I couldn't help it. I had to.
My parents would be ashamed of me. My doctor and nurse Seohyun would sure look at me differently. But I knew Kyungsoo would be the most disappointed of them all.
But I couldn't help it. I had to do it because I was desperate. I needed to feel something, anything, even if it was pain. I needed to feel something other than what I was feeling at that time.
Something about the feeling of blood trickling down my arm felt good, relieving even. It took away all the bad shit in my life as it ran down my skin, dragged it along with it. I would sigh after every new cut and rest my back against the bathroom wall.
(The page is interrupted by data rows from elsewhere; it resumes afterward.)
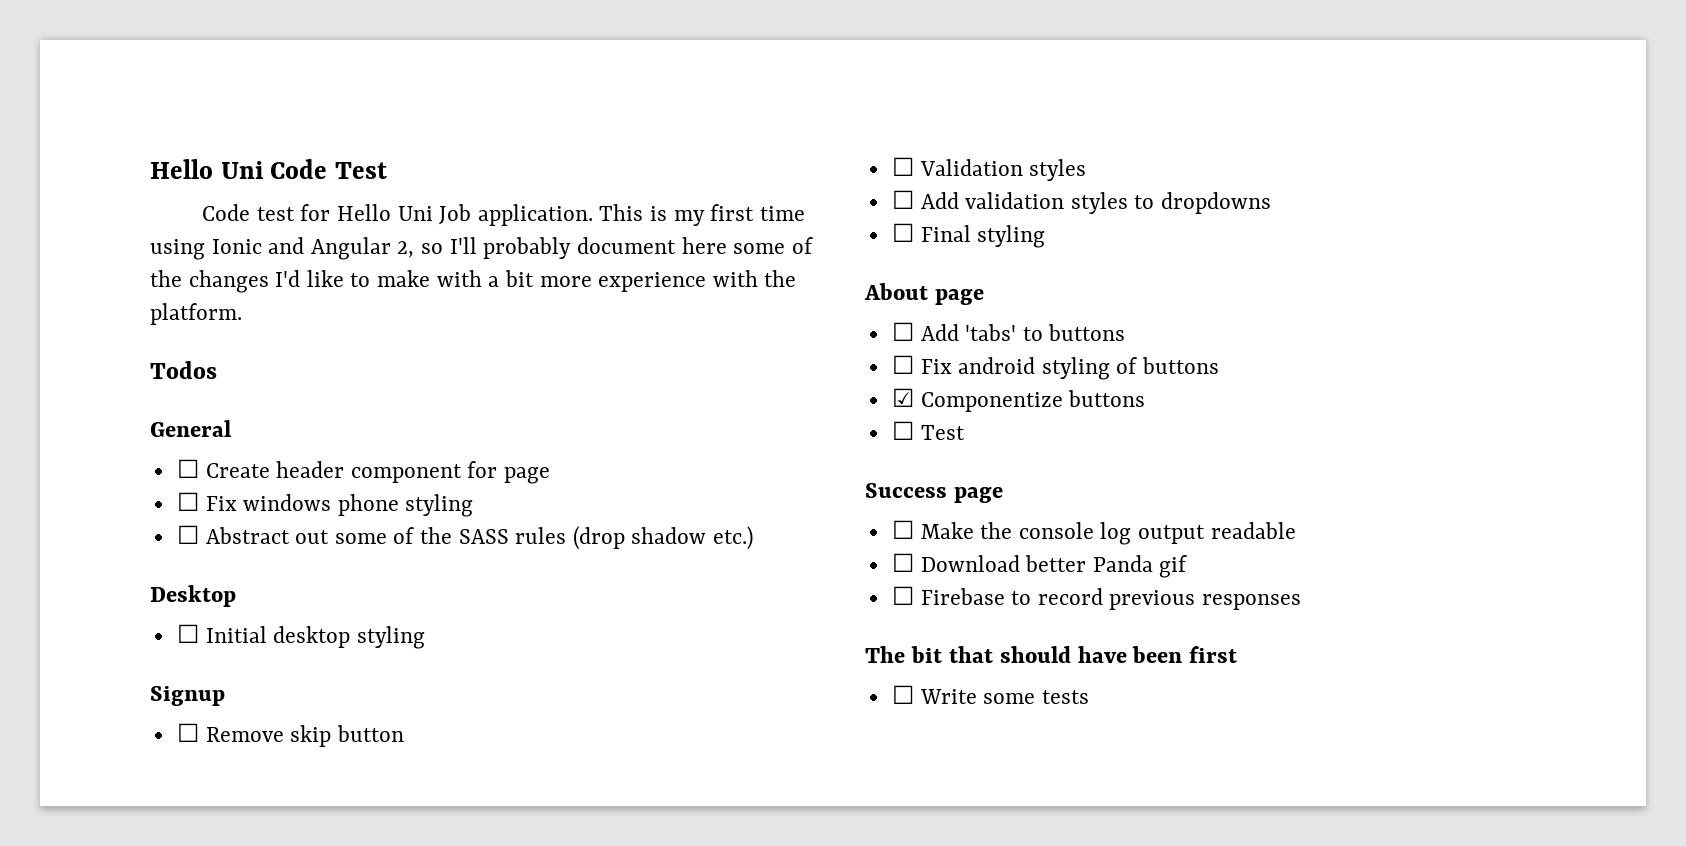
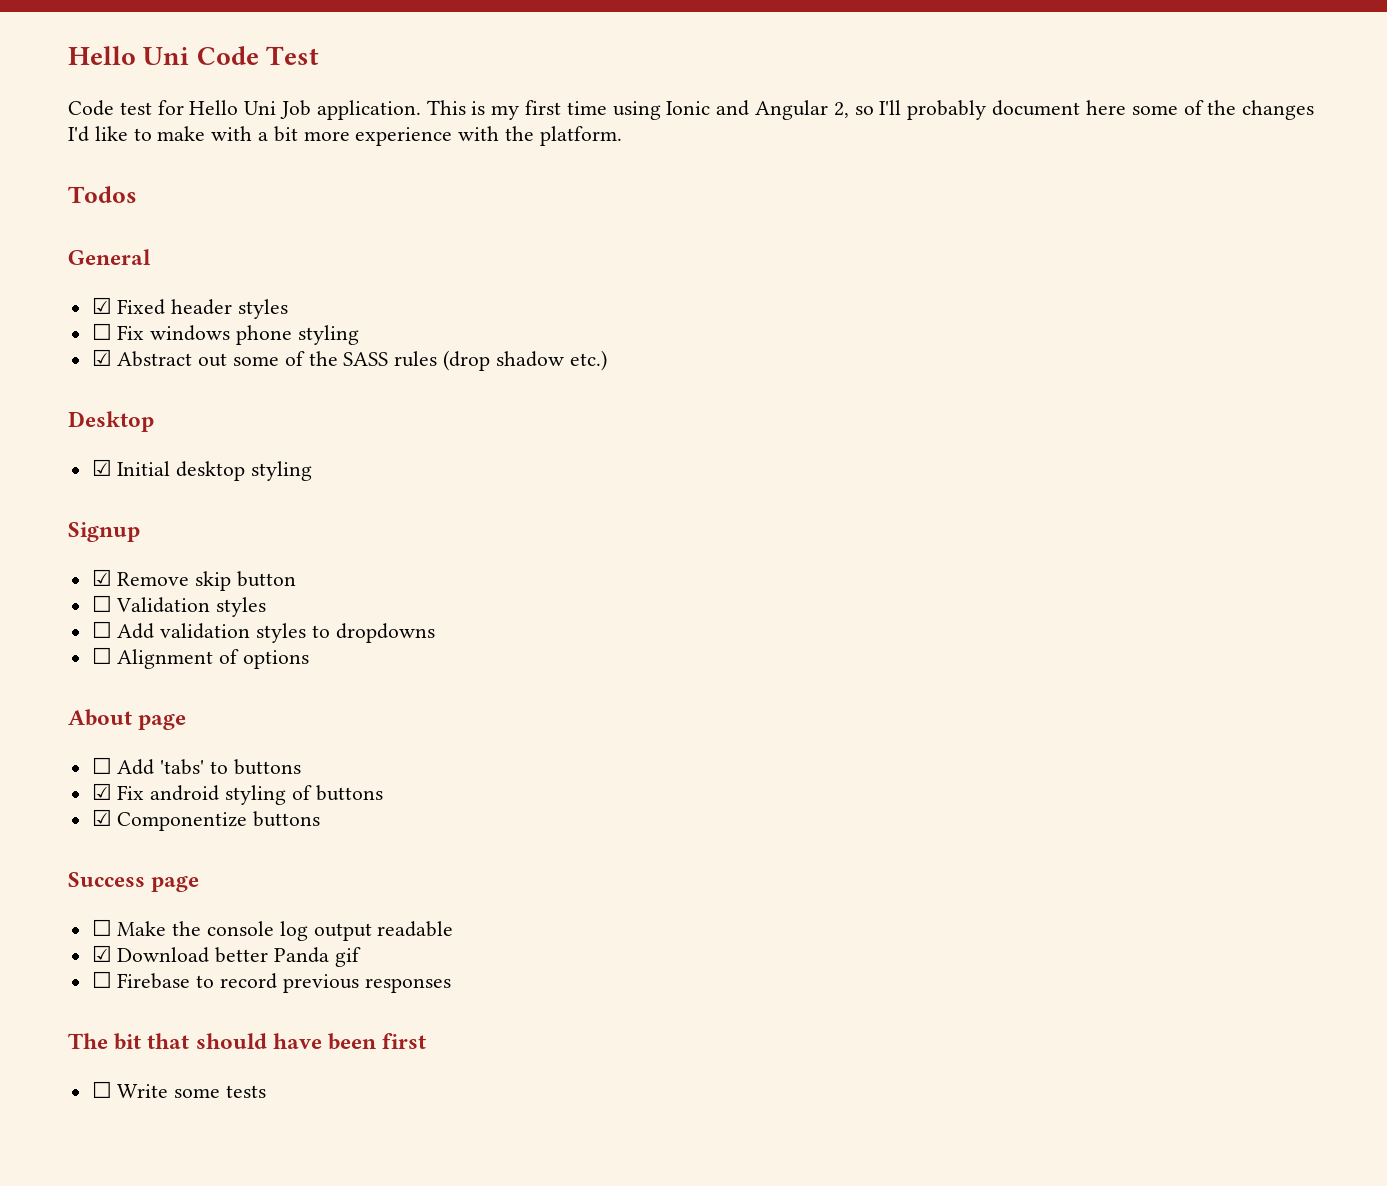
[176,459,551,484] ☐ Create header component for page -> [91,297,289,319] ☑ Fixed header styles
[176,525,199,544] ☐ -> [91,349,112,366] ☑
[176,624,199,643] ☐ -> [91,459,112,476] ☑
[176,723,199,742] ☐ -> [91,569,112,586] ☑
[920,225,1046,248] Final styling -> [117,649,310,669] Alignment of options
[891,355,914,374] ☐ -> [91,783,112,800] ☑
[891,421,965,440] // ☐ Test -> (321, 819) none
[891,553,914,572] ☐ -> [91,945,112,962] ☑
It felt so good.
I hated to kill the sun, but it felt so good.
Quickly, I cleaned up my arm and any surrounding areas that the blood dripped on with a few meshed together and damp paper towels. Once the obvious traces were gone, I threw the towels away, burying them under the other trash inside the basket, and walked out of the bathroom casually, discreetly pulling my sweatshirt sleeve over my arm. When I returned to the room, Kyungsoo was sitting on his bed with his legs crossed over one another, scribbling away in his journal again.
"Hey." He smiled.
"Hey, hyung," I said briefly, my voice coming out as almost a mumble. Needless to say, things had become awkward between us again. I'd like to think that had he just put his fears aside and said he loved me back it wouldn't have been so bad, but then I'd be lying to myself. I hated to admit it, but I guess all the adults were right when they said sex is a big responsibility.
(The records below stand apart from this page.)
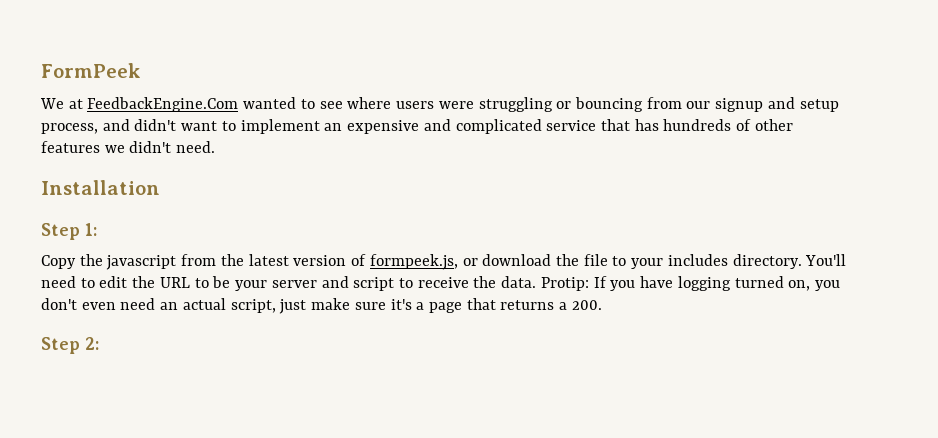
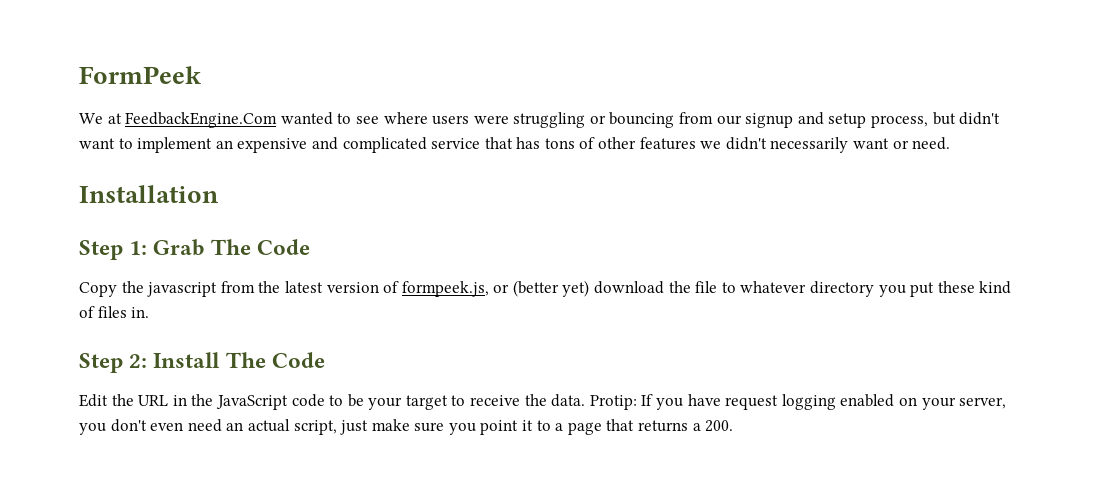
[102,119,130,131] and -> [932,112,956,125] but
[663,119,732,131] hundreds -> [544,138,575,149] tons
(172, 147) none -> [770,137,909,153] necessarily want or
(97, 229) none -> [153,239,310,256] Grab The Code
(478, 262) none -> [512,280,590,297] (better yet)
[631,254,847,269] [41,276,395,291] your includes directory. You'll need to edit the URL to be your server and script -> [740,281,1012,297] [79,306,150,318] [79,352,325,373] [79,394,448,410] whatever directory you put these kind of files in. // Step 2: Install The Code // Edit the URL in the JavaScript code to be your target
[677,276,811,291] logging turned on, -> [725,394,1007,410] request logging enabled on your server,
[390,299,412,310] it's -> [448,420,551,435] you point it to
[41,337,99,354] // Step 2: -> (734, 426) none

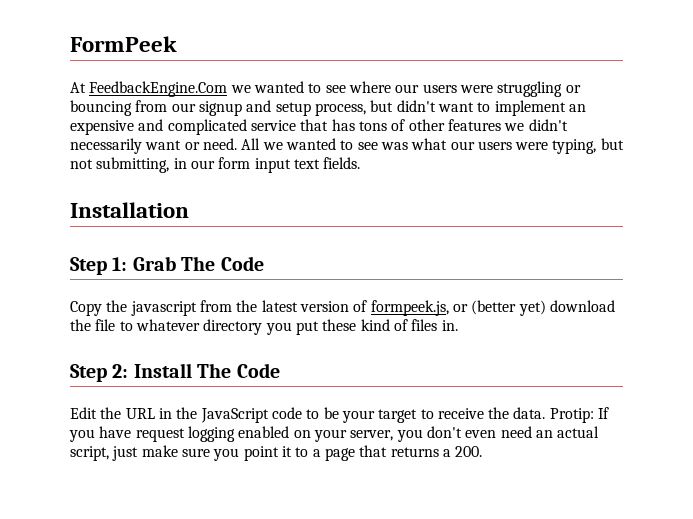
[79,112,278,128] We at FeedbackEngine.Com -> [70,81,251,97] At FeedbackEngine.Com we
(428, 118) none -> [395,84,420,93] our
(951, 143) none -> [241,138,624,154] [70,157,361,173] All we wanted to see was what our users were typing, but not submitting, in our form input text fields.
"Where were you?" he asked curiously.
"In the bathroom," I answered. "My dinner didn't agree with me." Don't scowl at me for lying to him. When you look at it technically, I didn't even lie actually. I just left out a big part of the truth.
"Oh." There was something about the tone in which he spoke, something that said: "I know you're holding back." But Kyungsoo always talked like that, especially with me. I sat on my bed and pulled the covers back, shifting around to get comfortable for the night. "You're birthday's tomorrow," he said, sounding cheerful once again. "Are you excited?"
"Yeah," I replied with a little, tired sigh. "I guess so."
"Well, I know you're going to love my present to you," he said, smiling widely and boastfully, his journal now on the nightstand. "If you don't, I'll be highly disappointed."
"You didn't have to get me anything, hyung," I said, pausing and making eye contact with him. "My birthday doesn't even feel important anymore."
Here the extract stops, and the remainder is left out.